── DATASET CONTENT

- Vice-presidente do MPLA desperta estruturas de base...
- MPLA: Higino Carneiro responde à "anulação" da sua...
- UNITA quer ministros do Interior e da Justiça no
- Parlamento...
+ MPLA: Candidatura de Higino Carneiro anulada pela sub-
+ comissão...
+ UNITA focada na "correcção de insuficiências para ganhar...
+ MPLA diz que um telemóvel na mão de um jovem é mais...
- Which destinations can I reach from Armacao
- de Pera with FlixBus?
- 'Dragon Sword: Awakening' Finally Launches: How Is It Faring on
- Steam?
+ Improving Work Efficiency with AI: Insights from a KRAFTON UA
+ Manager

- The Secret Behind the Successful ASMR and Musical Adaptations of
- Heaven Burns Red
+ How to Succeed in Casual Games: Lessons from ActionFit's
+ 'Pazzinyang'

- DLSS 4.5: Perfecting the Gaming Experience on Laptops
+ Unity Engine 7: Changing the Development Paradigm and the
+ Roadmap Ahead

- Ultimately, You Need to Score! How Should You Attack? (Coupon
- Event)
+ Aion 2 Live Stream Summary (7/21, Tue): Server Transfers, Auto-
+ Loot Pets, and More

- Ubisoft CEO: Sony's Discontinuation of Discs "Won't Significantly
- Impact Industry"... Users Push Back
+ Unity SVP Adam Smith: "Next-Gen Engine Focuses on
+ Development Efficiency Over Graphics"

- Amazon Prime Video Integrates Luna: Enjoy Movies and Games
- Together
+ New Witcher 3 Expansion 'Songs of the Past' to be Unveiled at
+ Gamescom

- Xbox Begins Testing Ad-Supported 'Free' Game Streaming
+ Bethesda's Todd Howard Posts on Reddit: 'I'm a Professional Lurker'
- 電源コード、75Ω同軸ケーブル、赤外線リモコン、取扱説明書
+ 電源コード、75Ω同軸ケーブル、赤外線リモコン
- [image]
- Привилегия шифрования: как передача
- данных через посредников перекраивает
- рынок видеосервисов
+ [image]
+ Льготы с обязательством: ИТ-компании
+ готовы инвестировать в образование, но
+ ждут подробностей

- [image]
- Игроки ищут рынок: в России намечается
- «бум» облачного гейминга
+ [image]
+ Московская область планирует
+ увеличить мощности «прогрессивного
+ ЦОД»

────

▶ [WHAT YOU WILL DO]: Reproduce without change every line of the entries above, from the one containing "Pets, and More" through the last.

▶ [WRITTEN ANSWER]:
+ Loot Pets, and More

- Ubisoft CEO: Sony's Discontinuation of Discs "Won't Significantly
- Impact Industry"... Users Push Back
+ Unity SVP Adam Smith: "Next-Gen Engine Focuses on
+ Development Efficiency Over Graphics"

- Amazon Prime Video Integrates Luna: Enjoy Movies and Games
- Together
+ New Witcher 3 Expansion 'Songs of the Past' to be Unveiled at
+ Gamescom

- Xbox Begins Testing Ad-Supported 'Free' Game Streaming
+ Bethesda's Todd Howard Posts on Reddit: 'I'm a Professional Lurker'
- 電源コード、75Ω同軸ケーブル、赤外線リモコン、取扱説明書
+ 電源コード、75Ω同軸ケーブル、赤外線リモコン
- [image]
- Привилегия шифрования: как передача
- данных через посредников перекраивает
- рынок видеосервисов
+ [image]
+ Льготы с обязательством: ИТ-компании
+ готовы инвестировать в образование, но
+ ждут подробностей

- [image]
- Игроки ищут рынок: в России намечается
- «бум» облачного гейминга
+ [image]
+ Московская область планирует
+ увеличить мощности «прогрессивного
+ ЦОД»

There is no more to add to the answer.